GOAL OF THE EXERCISE: Taking the listing below, restate word for word each line from the line with "- Customizable visualization" to the line with "python ./src/scripts/main.py--input /path/to/video.mp4", ends included, and stop there.

==== INPUT DATA ====

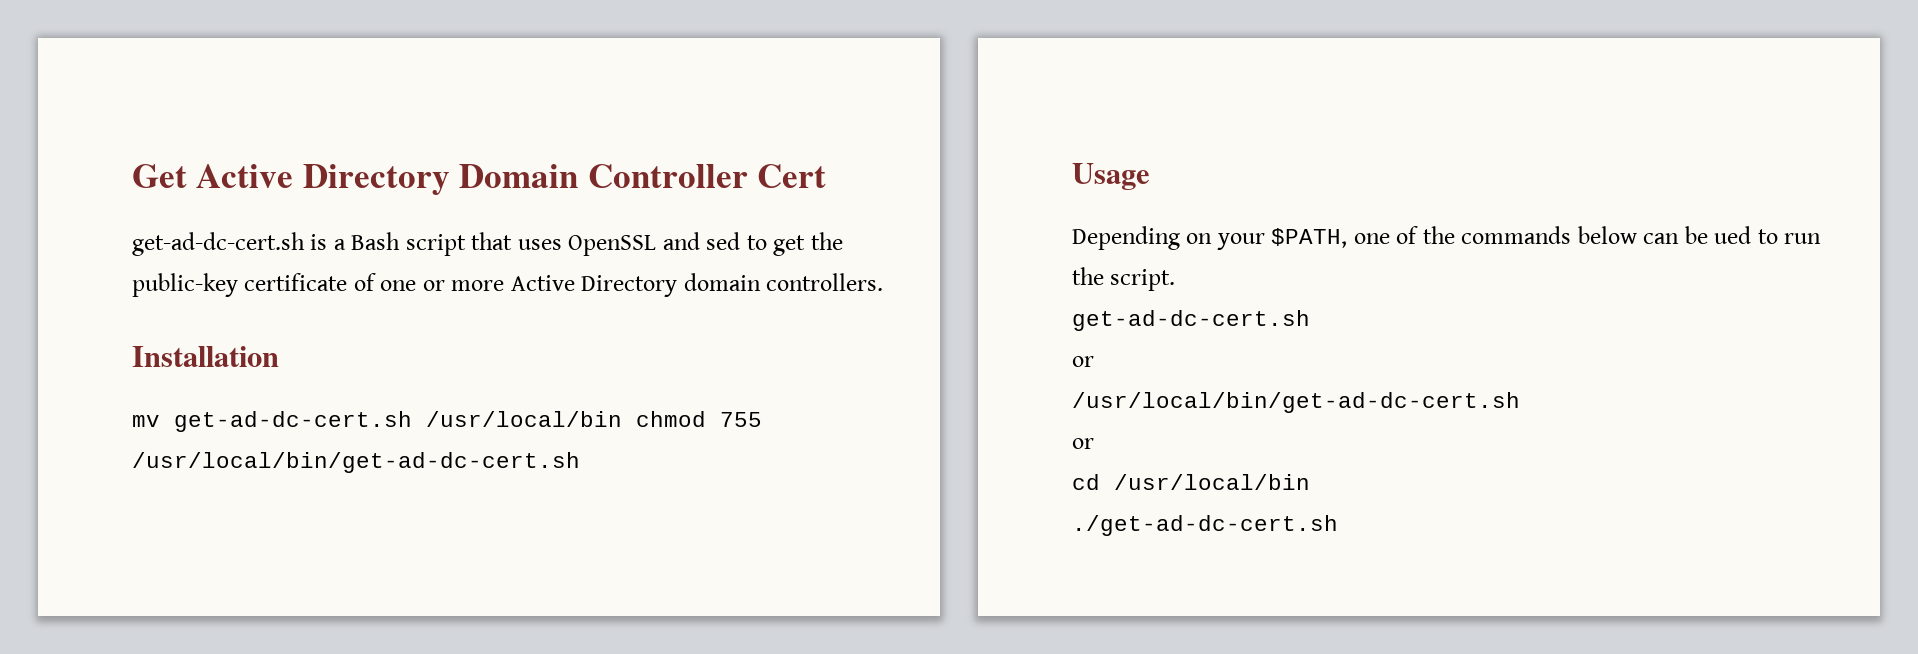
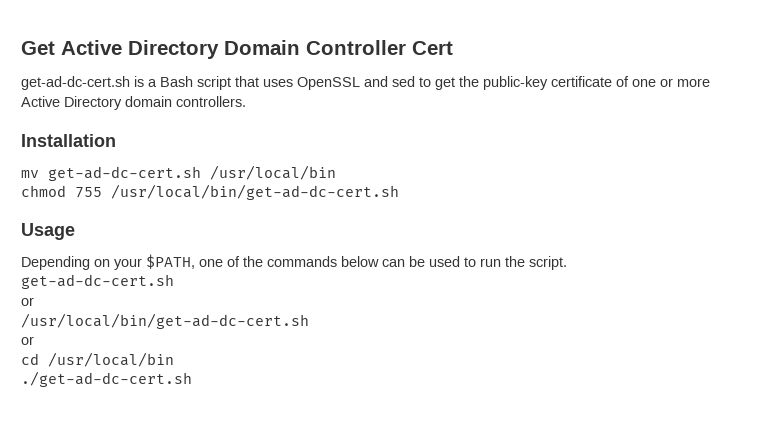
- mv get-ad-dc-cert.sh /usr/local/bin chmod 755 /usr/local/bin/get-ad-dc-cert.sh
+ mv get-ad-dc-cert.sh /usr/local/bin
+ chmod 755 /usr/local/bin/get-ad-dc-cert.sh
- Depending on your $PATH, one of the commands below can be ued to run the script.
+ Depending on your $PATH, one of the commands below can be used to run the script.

====
==== INPUT DATA ====

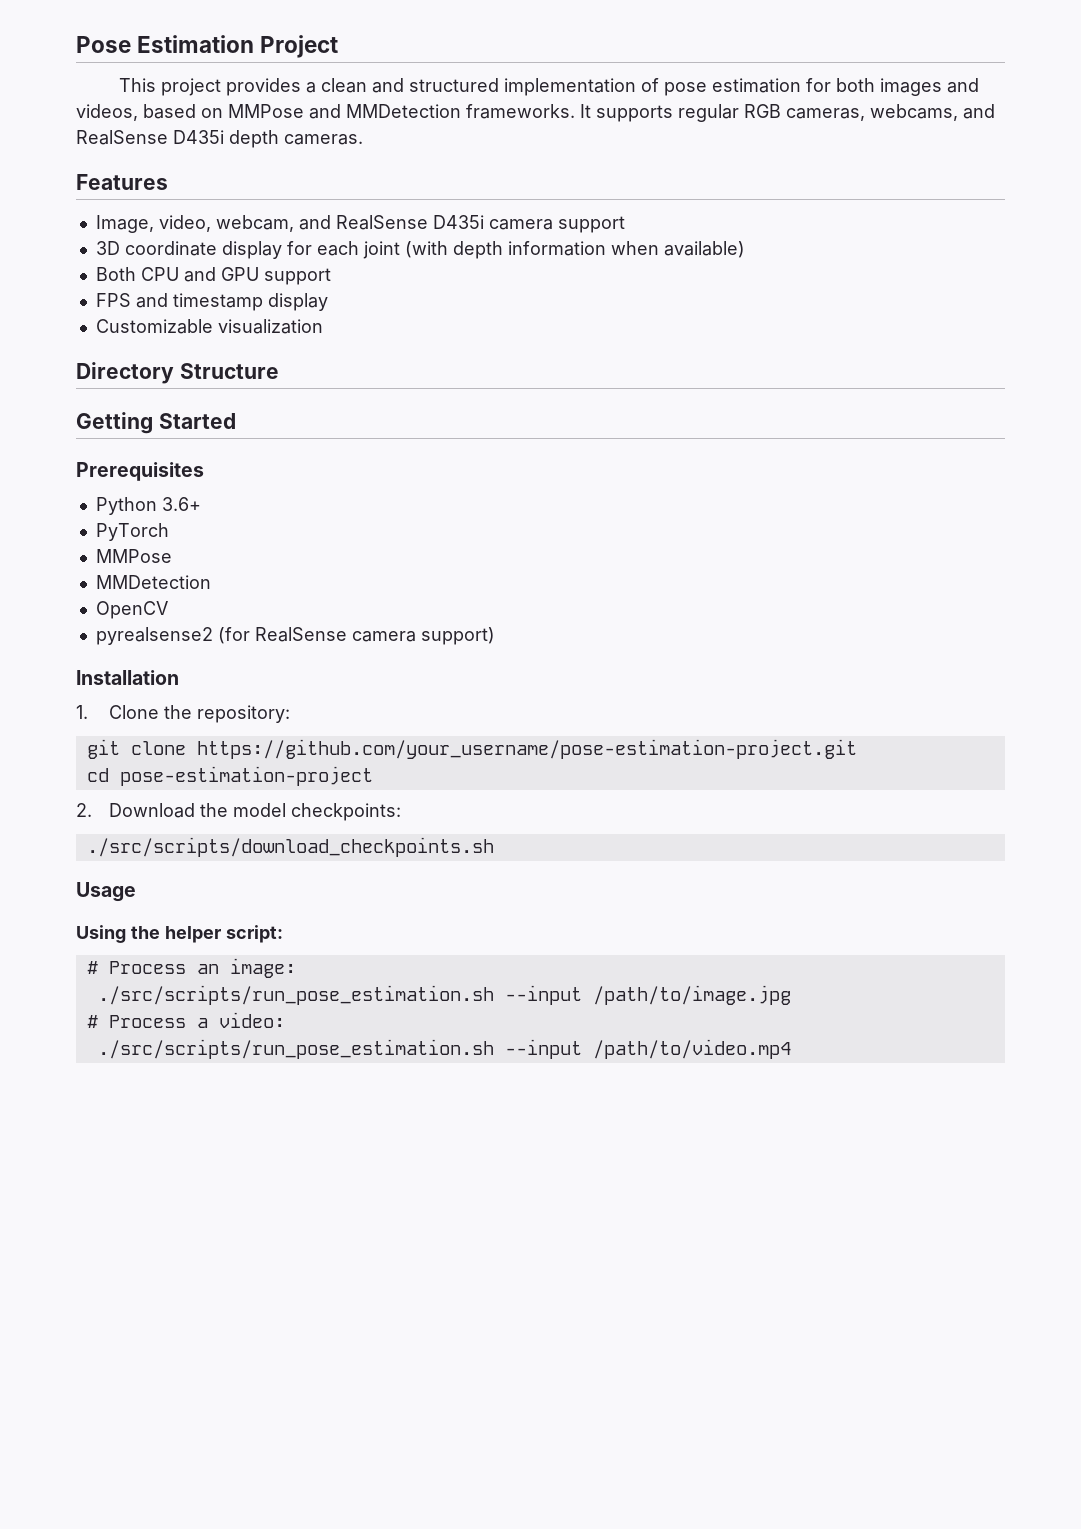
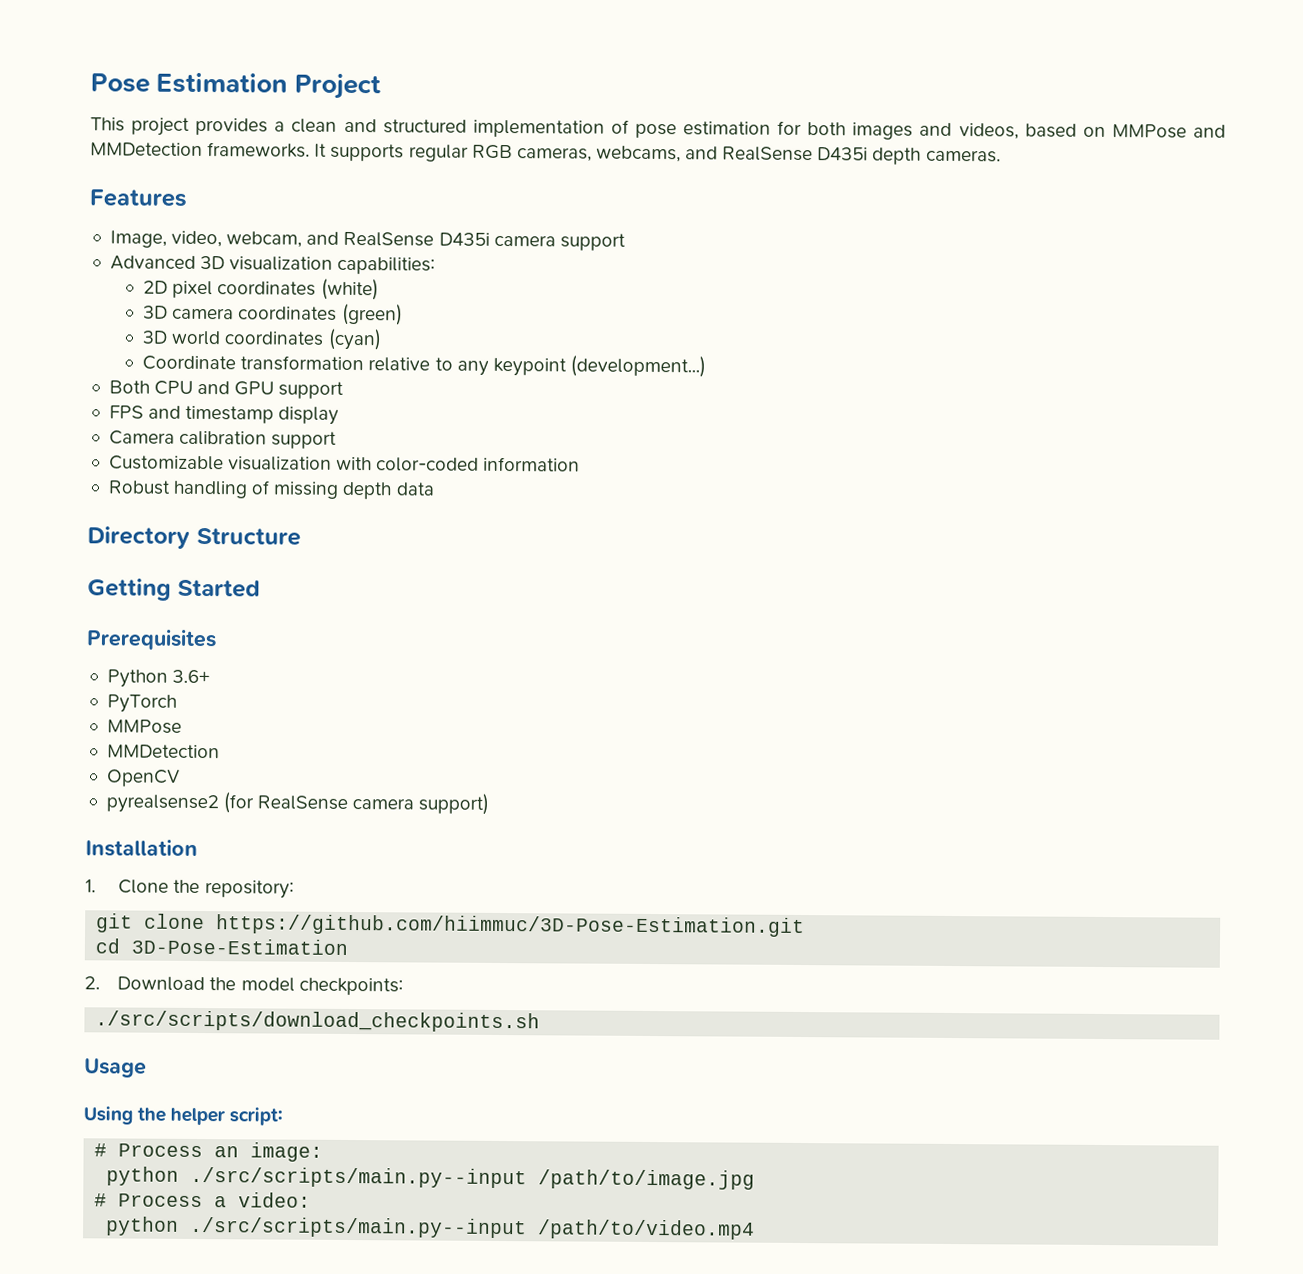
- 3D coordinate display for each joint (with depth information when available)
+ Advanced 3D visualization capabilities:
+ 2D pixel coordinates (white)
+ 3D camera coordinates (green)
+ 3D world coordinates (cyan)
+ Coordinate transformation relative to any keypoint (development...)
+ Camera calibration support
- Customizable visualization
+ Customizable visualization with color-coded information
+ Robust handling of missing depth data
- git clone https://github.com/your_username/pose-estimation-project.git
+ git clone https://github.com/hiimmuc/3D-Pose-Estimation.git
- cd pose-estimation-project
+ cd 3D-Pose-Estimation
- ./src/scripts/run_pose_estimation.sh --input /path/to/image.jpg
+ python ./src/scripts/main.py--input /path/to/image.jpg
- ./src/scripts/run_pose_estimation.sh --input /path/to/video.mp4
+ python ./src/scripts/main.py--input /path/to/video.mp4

====

OUTPUT FOR THIS EXERCISE:
- Customizable visualization
+ Customizable visualization with color-coded information
+ Robust handling of missing depth data
- git clone https://github.com/your_username/pose-estimation-project.git
+ git clone https://github.com/hiimmuc/3D-Pose-Estimation.git
- cd pose-estimation-project
+ cd 3D-Pose-Estimation
- ./src/scripts/run_pose_estimation.sh --input /path/to/image.jpg
+ python ./src/scripts/main.py--input /path/to/image.jpg
- ./src/scripts/run_pose_estimation.sh --input /path/to/video.mp4
+ python ./src/scripts/main.py--input /path/to/video.mp4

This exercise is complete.